* YOUR INSTRUCTIONS *
Please transcribe exactly the lines from the first line of the records below through the line containing "of inline files", including both, and omit all pictures.

(Difference listings)
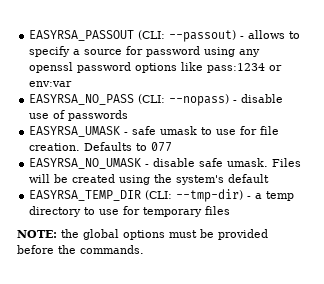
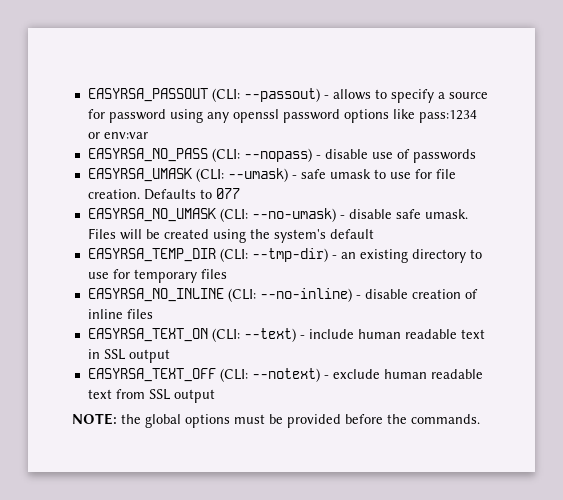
- EASYRSA_UMASK - safe umask to use for file creation.
+ EASYRSA_UMASK (CLI: --umask) - safe umask to use for file creation.
- EASYRSA_NO_UMASK - disable safe umask.
+ EASYRSA_NO_UMASK (CLI: --no-umask) - disable safe umask.
- EASYRSA_TEMP_DIR (CLI: --tmp-dir) - a temp directory to use for temporary files
+ EASYRSA_TEMP_DIR (CLI: --tmp-dir) - an existing directory to use for temporary files
+ EASYRSA_NO_INLINE (CLI: --no-inline) - disable creation of inline files
+ EASYRSA_TEXT_ON (CLI: --text) - include human readable text in SSL output
+ EASYRSA_TEXT_OFF (CLI: --notext) - exclude human readable text from SSL output

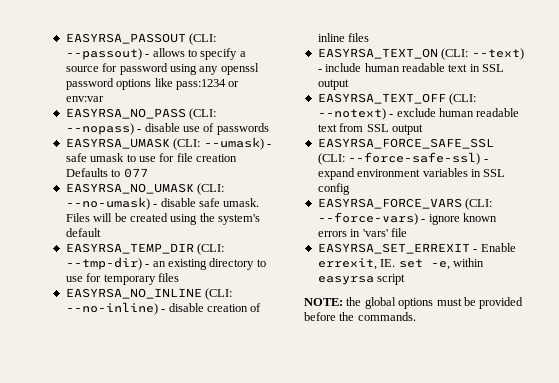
- EASYRSA_UMASK (CLI: --umask) - safe umask to use for file creation. Defaults to 077
+ EASYRSA_UMASK (CLI: --umask) - safe umask to use for file creation Defaults to 077
+ EASYRSA_FORCE_SAFE_SSL (CLI: --force-safe-ssl) - expand environment variables in SSL config
+ EASYRSA_FORCE_VARS (CLI: --force-vars) - ignore known errors in 'vars' file
+ EASYRSA_SET_ERREXIT - Enable errexit, IE. set -e, within easyrsa script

* TASK SOLUTION *
- EASYRSA_UMASK - safe umask to use for file creation.
+ EASYRSA_UMASK (CLI: --umask) - safe umask to use for file creation.
- EASYRSA_NO_UMASK - disable safe umask.
+ EASYRSA_NO_UMASK (CLI: --no-umask) - disable safe umask.
- EASYRSA_TEMP_DIR (CLI: --tmp-dir) - a temp directory to use for temporary files
+ EASYRSA_TEMP_DIR (CLI: --tmp-dir) - an existing directory to use for temporary files
+ EASYRSA_NO_INLINE (CLI: --no-inline) - disable creation of inline files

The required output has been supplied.